The Court had a number of issues to decide from, however, the most relevant for this blog is the issue about whether the order of the Regional Passport Officer is in contravention to the principles of natural justice. The Court on this issue recognized the post-decisional hearing doctrine and said that wherever there is a situation so emergent that it requires immediate action, it is impossible to provide a prior notice of hearing to be followed by a full remedial hearing. The doctrine of the post-decisional hearing was then highlighted for the satisfaction that it may cater to the aggrieved on being heard, even though at a belated stage.
Swadeshi Cotton Mills v. Union of India[6]
According to Section 18 AA of the Industries (Development and Regulation) Act, the government can take over an industry after an investigation. Clause (1) of the same section says that such a take over can happen without a notice and hearing on the ground that production has been or is likely to be affected and hence, immediate action is necessary. The question before the Court was whether the word “immediate” in this Section is enough to constitute a ground of deprivation of Audi Alteram Partem.
The Court held that the word “immediate” in this Section does not take away the right to hearing of parties. It said that even in emergency situations the competing claims of ‘hurry and hearing’ are to be reconciled, no matter the application of the Audi Alteram Partem rule at the pre-decisional stage may be a ‘short measure of fair hearing adjusted’, attuned and tailored to an exigency of the situation. In this case, the Court held that where a pre-decisional hearing is dispensed with, a post-decisional hearing must be ensured.
CONFIDENTIALITY
Cases, which fall under this category, will be a competition between the public interest of disclosure and accountability versus the public interest in surveillance. After such a balance is struck, the outweighing public interest must be allowed to prevail.

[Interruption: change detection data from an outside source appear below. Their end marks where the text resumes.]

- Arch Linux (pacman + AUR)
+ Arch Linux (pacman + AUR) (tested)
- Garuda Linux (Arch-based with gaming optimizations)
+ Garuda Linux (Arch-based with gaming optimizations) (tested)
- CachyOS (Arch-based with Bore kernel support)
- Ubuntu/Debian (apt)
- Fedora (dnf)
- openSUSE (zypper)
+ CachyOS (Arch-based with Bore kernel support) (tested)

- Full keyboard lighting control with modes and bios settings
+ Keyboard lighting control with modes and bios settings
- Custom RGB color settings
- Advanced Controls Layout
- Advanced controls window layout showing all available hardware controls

S.P. Gupta v. Union of India[7]
The numerous petitions before the Supreme Court put forth Constitutional questions about the appointment and the transfer of judges. Along with this the independence of the Judiciary was also under question. To establish one of the issues about the cogency of the orders of the Central Government on the non-appointment of two judges, the petitioners claimed that the correspondence between the Chief Justice of Delhi, the Chief Justice of India and the Law Minister must be disclosed. The Additional Judge of a High Court was denied the opportunity of being heard before his name was dropped from being confirmed.The ruling of the case was based on three prongs:
- The privilege under Articles 74 (2), which provides immunity to the advice of the Council of Ministers to the President from being questioned in Court, was claimed.
- Sections 123 of the Evidence Act according to which without the permission of the head of the concerned department, evidence from unpublished state records on state affairs cannot be given.

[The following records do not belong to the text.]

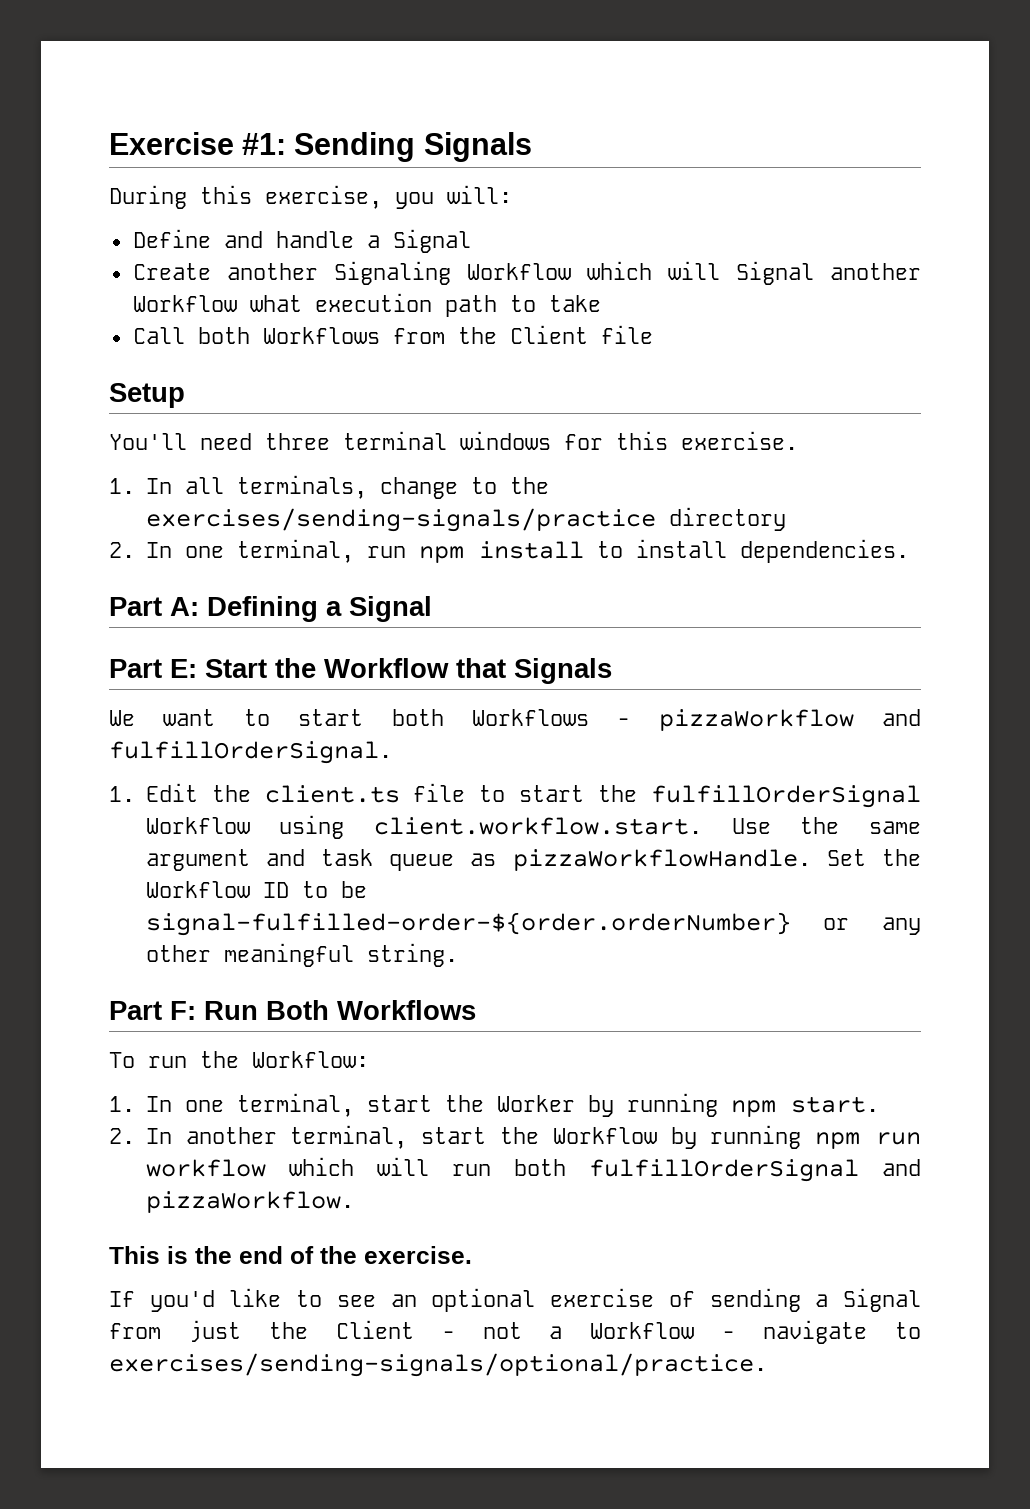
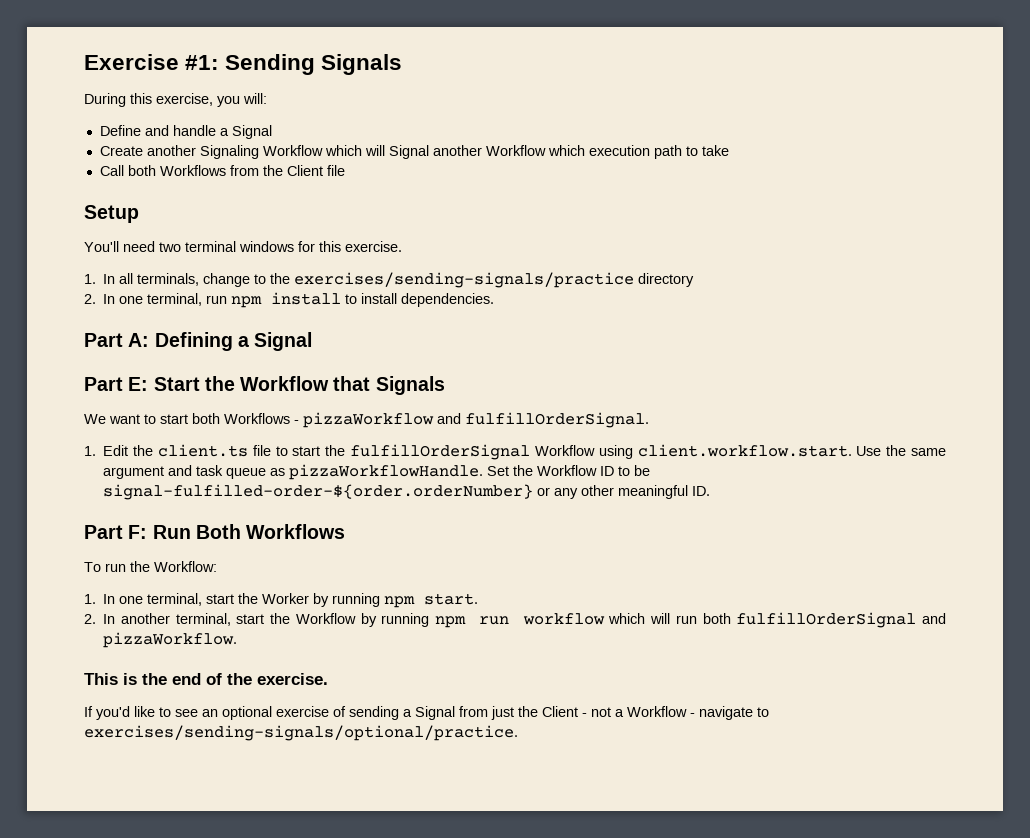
- Create another Signaling Workflow which will Signal another Workflow what execution path to take
+ Create another Signaling Workflow which will Signal another Workflow which execution path to take
- You'll need three terminal windows for this exercise.
+ You'll need two terminal windows for this exercise.
- Set the Workflow ID to be signal-fulfilled-order-${order.orderNumber} or any other meaningful string.
+ Set the Workflow ID to be signal-fulfilled-order-${order.orderNumber} or any other meaningful ID.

- Section 162 of the Evidence Act provides that a witness summoned to produce a document before a court must do so, and the court will decide upon any objection to this.
The first two things to be checked are – firstly, whether the consultation, which took place between the Central Government and the Ministers of the Cabinet, was complete. Secondly, if this consultation was complete then whether the decision was based on relevant grounds. In this case, both these grounds were absent, however, it finds itself ruled to quite the contrary.
Malak Singh v. State of Punjab[8]
The Court said that the Police Register is a confidential document and no member of the public or the persons whose names are entered in it can have access to it since when we balance the principles of natural justice against surveillance, in this case, the principles will find themselves trumped by surveillance.
LEGISLATIVE ACT
In such cases, the unifying thread is the presence of a statute where any act was done as a consequence of the power conferred under that statute, shall be treated as an act done under the directions of the statute. Consequently, since the Act does not provide for any redressal mechanism to the Courts, then such a mechanism cannot be read into it. It is essential that in such cases, the determination of, for example, grounds of employment, grounds of disqualification etc. are very objective and have a mathematical exactitude so that the scope of discretionary injustice to those affected by the statute can be minimized.
L.N.M. Institute of Economic Development and Social Change v. State of Bihar[9]
The Bihar Legislature used the Bihar Private Educational Institutions (Taking Over) Act, 1987 to take over an educational institution, which was named after the state’s Chief Minister. The employees were also terminated under the provisions of the said Act. The Court held that where there is a legislative direction, which provides for the termination of employee services, compliance with the principles of natural justice cannot be read into this direction. If terminations are effected without any hearing being granted to employees, due to the absence of a provision of hearing in the statute, no exception from the hearing can be carved from the same.
PUBLIC INTEREST & POLICY DECISIONS
Where there is a decision, which can only be taken by a prudent, knowledgeable man- perhaps an expert in the field, and then the validity of such a decision is questioned in a Court of law, the general answer that this category creates that given that the expert applied his or her know-how, the Court will not interfere. The only caveat to this is that the decision must not be arbitrary or capricious. There is a potential loophole here-where through evolution a Court may examine the merits of such a decision thoroughly and couch it as an inspection on whether the decision was arbitrary or capricious. And consequently, decisions, which are actually not even arbitrary or capricious, may be struck down.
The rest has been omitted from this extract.